L’autre jour, une amie, qui voulait retrouver la trace d’un grand-père parti en Ontario dans les années ’40, m’a demandé de lui suggérer une source avec laquelle elle pourrait retracer son aïeul. Je lui ai spontanément répondu : « Les journaux ! ». Suggestion à laquelle elle réplique : « Je te remercie pour l’idée des journaux, mais comme j’ai l’impression qu’il est mort seul et qu’il est enterré dans une fosse commune… », sous-entendant qu’il n’y avait pas de raison de publier sa nécrologie. Il y a pourtant bien plus que la publication des avis de décès dans les journaux.

De nos jours, on retrouve souvent un « cahier des bébés de l’année » dans le premier numéro du mois de janvier de certains quotidiens. Cette habitude de publier les naissances dans les journaux remonte presque au début de l’existence même de ces périodiques. À l’époque, les gens n’attendaient pas au jour de l’An pour le faire. Celles-ci étaient habituellement publiées au fil des jours dans le journal local. On retrouvait le même genre d’annonces pour les mariages, les fiançailles et les décès.

Certains de vos aïeux ont possiblement fêté leurs noces d’or. Il n’était pas rare de voir la publication de longs articles au sujet des jubilaires racontant leur vie et celle de leur progéniture. On rapportait en détail les cérémonies soulignant l’anniversaire ainsi que la liste des invités et des cadeaux offerts pour l’occasion. Ces nouvelles se retrouvaient même parfois à la une ! Elles s’avèrent fort utiles aux généalogistes.

Si votre ancêtre est décédé de façon accidentelle, il y a sûrement un article qui a été publié sur le sujet dans les jours qui ont suivi sa mort. Encore plus s’il s’agit d’une mort violente, car il y aura eu enquête du coroner. Les journaux aiment rapporter ce genre d’histoire. Comme il n’y a pas de mort suspecte tous les jours, les journaux trouvent leur compte en rapportant tout crime perpétré sur leur territoire, qu’il s’agisse de vol, de fabrication de faux ou de charlatanisme, tout y passe. Et si ces accusés sont trouvés coupables, on en publie périodiquement la liste ainsi que la peine qu’ils ont à purger.

Les journaux donnent également dans le social. Votre parenté recevait de la visite des États?

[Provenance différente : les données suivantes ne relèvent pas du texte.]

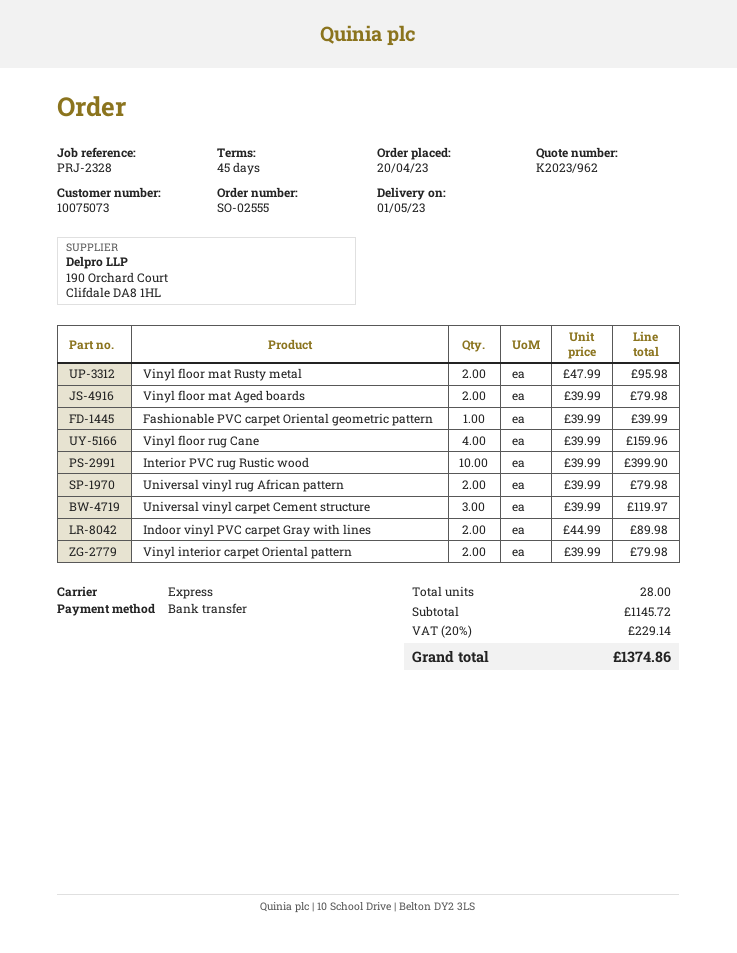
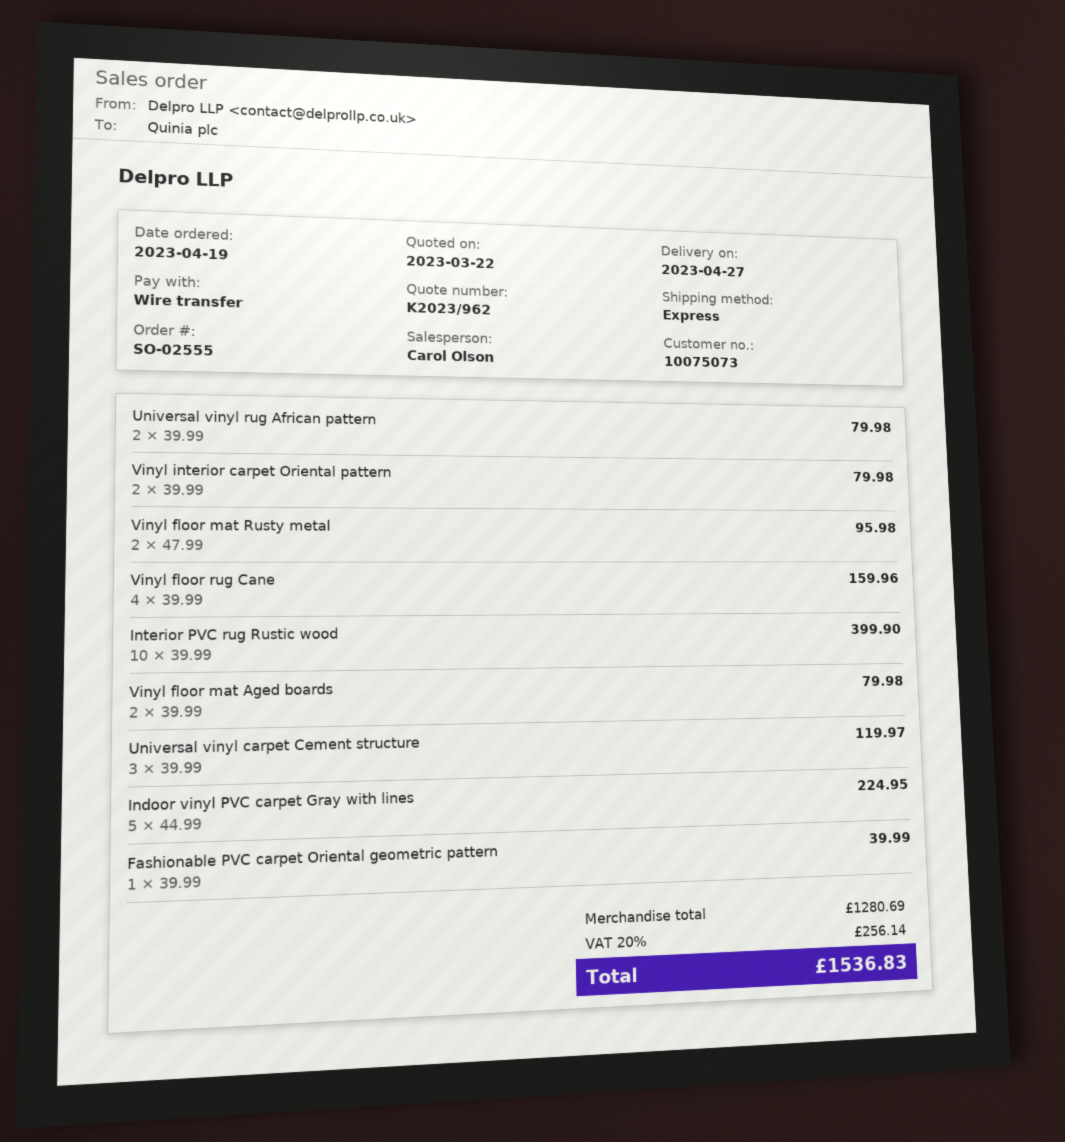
order date: 2023-04-20 -> 2023-04-19
delivery date: 2023-05-01 -> 2023-04-27
Indoor vinyl PVC carpet Gray with lines: 2 x 44.99 = 89.98 -> 5 x 44.99 = 224.95
subtotal: 1145.72 -> 1280.69
tax: 20% = 229.14 -> 20% = 256.14
total: 1374.86 -> 1536.83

C’était souvent publié dans le journal ! On retrouve de ces notices indiquant que telle famille a reçu la visite d’un oncle, ou bien que telle autre part aux États visiter ses cousins.

Il y aurait encore beaucoup à dire sur ce que nous réserve la recherche dans les journaux. Il s’agit d’une source exceptionnelle d’informations qui est de plus en plus accessible à tous. Il est possible de retrouver les journaux anciens dans les centres d’archives, les bibliothèques, les sociétés d’histoire et aussi sur Internet. Bibliothèque et Archives nationales du Québec (BAnQ) propose près de 300 titres dans sa collection numérique avec recherche intégrale possible pour certains d’entre eux.

D’autres sites, payants ceux-là, offrent une grande variété de titres, surtout pour le Canada anglais et les États-Unis.